AMENDMENT NO. 7 TO INTERCREDITOR AND SUBORDINATION AGREEMENT
Exhibit
4.65
AMENDMENT
NO. 7 TO INTERCREDITOR AND SUBORDINATION AGREEMENT
This Amendment No. 7 to Intercreditor
and Subordination Agreement (the “Agreement”) is by and
among (i) RBS CITIZENS,
NATIONAL ASSOCIATION (the “Senior Creditor”),
(ii) WOODSIDE CAPITAL PARTNERS
IV, LLC, WOODSIDE CAPITAL PARTNERS IV QP, LLC, WOODSIDE CAPITAL PARTNERS V,
LLC, as
assignee of Woodlands Commercial Bank (f/k/a Xxxxxx Brothers Commercial Bank)

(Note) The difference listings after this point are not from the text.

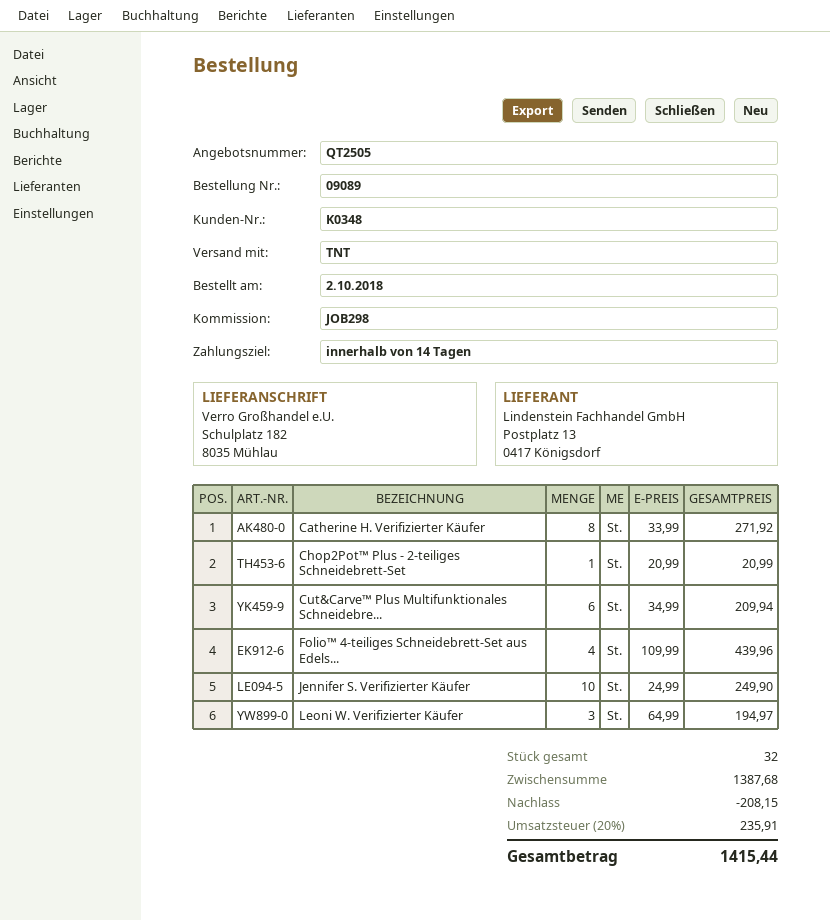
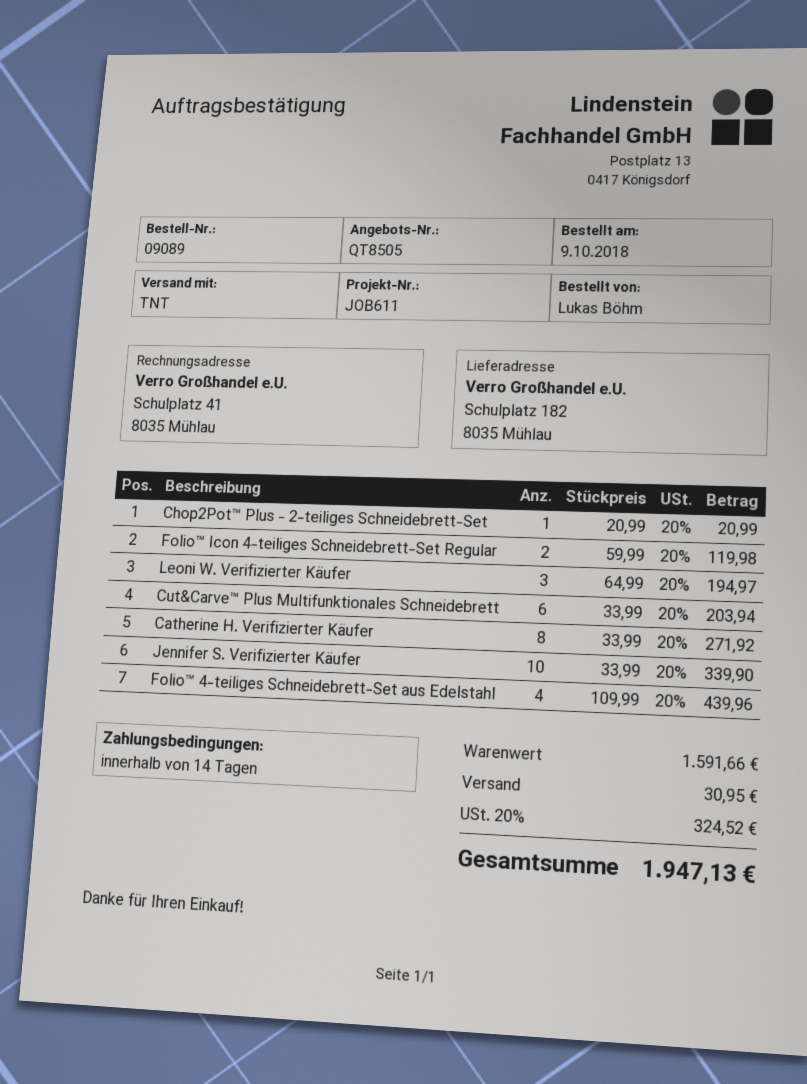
quote number: QT2505 -> QT8505
order date: 2018-10-02 -> 2018-10-09
reference: JOB298 -> JOB611
Cut&Carve™ Plus Multifunktionales Schneidebre...: 6 x 34.99 = 209.94 -> 6 x 33.99 = 203.94
Jennifer S. Verifizierter Käufer: 10 x 24.99 = 249.90 -> 10 x 33.99 = 339.90
Folio™ Icon 4-teiliges Schneidebrett-Set Regular: none -> 2 x 59.99 = 119.98
subtotal: 1387.68 -> 1591.66
discount: 208.15 -> none
shipping: none -> 30.95
tax: 20% = 235.91 -> 20% = 324.52
total: 1415.44 -> 1947.13

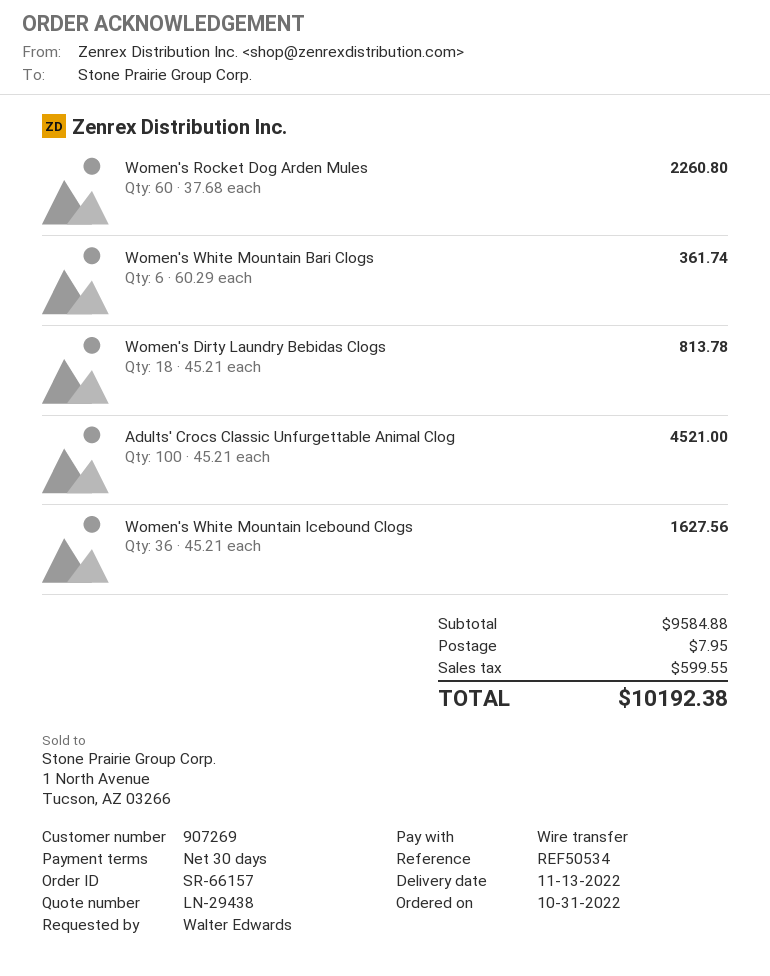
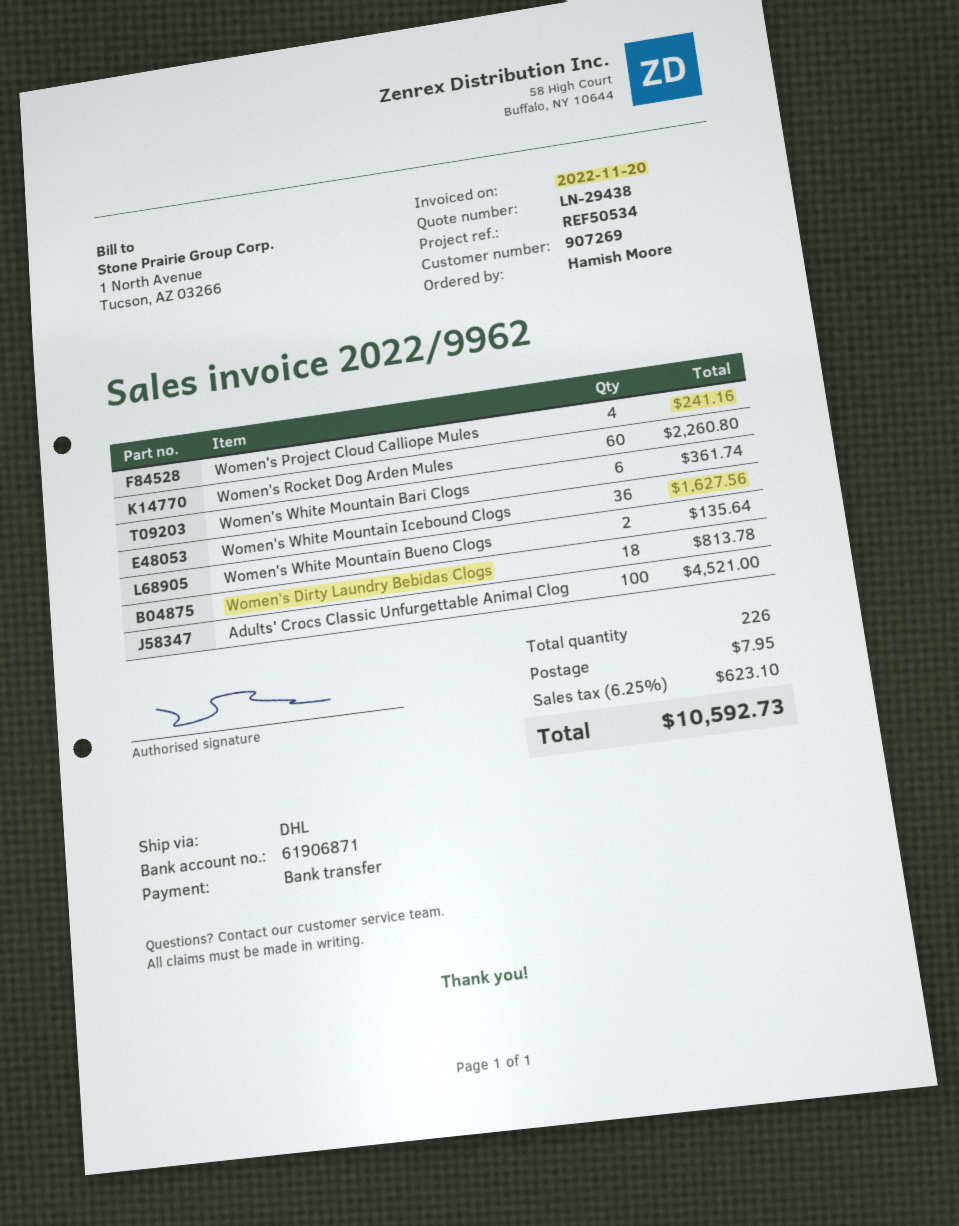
ordered by: Walter Edwards -> Hamish Moore
Women's Project Cloud Calliope Mules: none -> 4 for 241.16
Women's White Mountain Bueno Clogs: none -> 2 for 135.64
tax: 599.55 -> 623.10
total: 10192.38 -> 10592.73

and WOODSIDE CAPITAL PARTNERS V
QP, LLC, as assignee of Woodlands Commercial Bank (f/k/a Xxxxxx Brothers
Commercial Bank) (the “Holders”), (iii)
WOODSIDE AGENCY SERVICES,
LLC, as collateral agent for the Holders (the “Collateral Agent” and
together with the Holders, the “Subordinating
Creditors”), (iv)
NATIONAL INVESTMENT MANAGERS INC., a Florida corporation (the “Company”), and (v)
the Guarantors named on the signature pages of this Agreement (the “Guarantors” and
together with the Company, the “Obligors”). The
parties named above shall be collectively referred to herein as the “Parties”.
RECITALS
A.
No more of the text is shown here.